How Anyone Can Become Financially Independent

You are financially independent if your assets’ income is greater than your costs. Three examples:

You turn over your practice to your office manager and associates and stop working. You earn $10,000 profit per month as the owner. Your taxes and living costs are $9,999 or less per month.

You work until you are 66. You saved nothing, but you receive $2,800 per month in Social Security. You are financially independent as long as you spend less than $2,800 per month. But $2,800 does not go as far as it used to.

You have $5 million in savings. Your investment income is $200,000 per year after taxes. You are financially independent if your annual costs are $199,000 or less. Of the three, this is obviously the ideal.

If you are like most people, you hope to be financially independent, with a decent standard of living, while you are young enough to enjoy your wealth and freedom.

You can improve your financial condition and move toward financial independence with these steps.

Ten Steps to Financial Independence

1. Constantly learn new skills. The more you learn, the more you earn. For example, an employee who can skillfully do each non-technical job in the office will never be out of work. A practice owner who does twice the required continuing education can handle bigger cases. Employees and practice owners who learn business management skills have a wider path to financial freedom.

2. Provide a valuable service or product. Everyone produces a product or service: a full schedule, an accurate billing cycle, a satisfied patient. To achieve financial independence, your product or service must include quality that is much higher than average.

3. Promote your service or product. If no one knows what you can do, you do not get ahead. Doctors who can honestly, openly and tastefully brag about their work will never lack new patients. Employees must also make their good work known or they never get raises, bonuses or promotions.

4. Produce your valuable services or products in high volume. For example, a brilliant singer achieves financial success only if he or she sells massive numbers of CDs. This requires marketing knowledge and skilled delegation to several sharp business people. Physicians must make many bodies healthy. Dentists must correct many mouths. You can’t do it alone.

5. Collect a fair exchange. Unfortunately, just providing a great service in high volume is not enough. You must also force in the money. Collections, persuasion skills and contract negotiations are part of this step.

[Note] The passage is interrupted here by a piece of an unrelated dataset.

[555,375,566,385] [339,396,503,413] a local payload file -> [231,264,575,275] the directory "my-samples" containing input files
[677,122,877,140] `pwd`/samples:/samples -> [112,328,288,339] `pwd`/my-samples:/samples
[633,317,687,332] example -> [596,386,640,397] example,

6. Control your costs. Financial management includes overhead control and intelligent spending. For example, an expensive car that requires constant service is not on the road to financial success. An expensive staff member, associate or piece of equipment that makes you more money than it costs is on that road.

7. Build your savings. Spend less than you earn. Save at least 10% of all you make. If you skip this step, you will have no wealth, regardless of your income.

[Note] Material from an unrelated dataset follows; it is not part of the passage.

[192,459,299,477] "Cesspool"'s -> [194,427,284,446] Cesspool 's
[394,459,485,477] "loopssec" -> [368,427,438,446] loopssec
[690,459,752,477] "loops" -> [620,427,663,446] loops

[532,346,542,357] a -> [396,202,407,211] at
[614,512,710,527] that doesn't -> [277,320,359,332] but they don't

8. Invest wisely. Shovel your savings into boring investments and let your money work for you. Unless you are a full-time knowledgeable investor, do not play the trader game. Buy passive investments and forget about it.

9. Keep your taxes low. Taxes are your biggest expense. Learn how to actively dictate your own tax strategy. All independently wealthy people use the tax code to their advantage.

10. Protect your assets. As your wealth grows, so does your risk of deep-pocket lawsuits. Protect your wealth by actively preventing trouble, buying adequate insurance and using appropriate legal structures.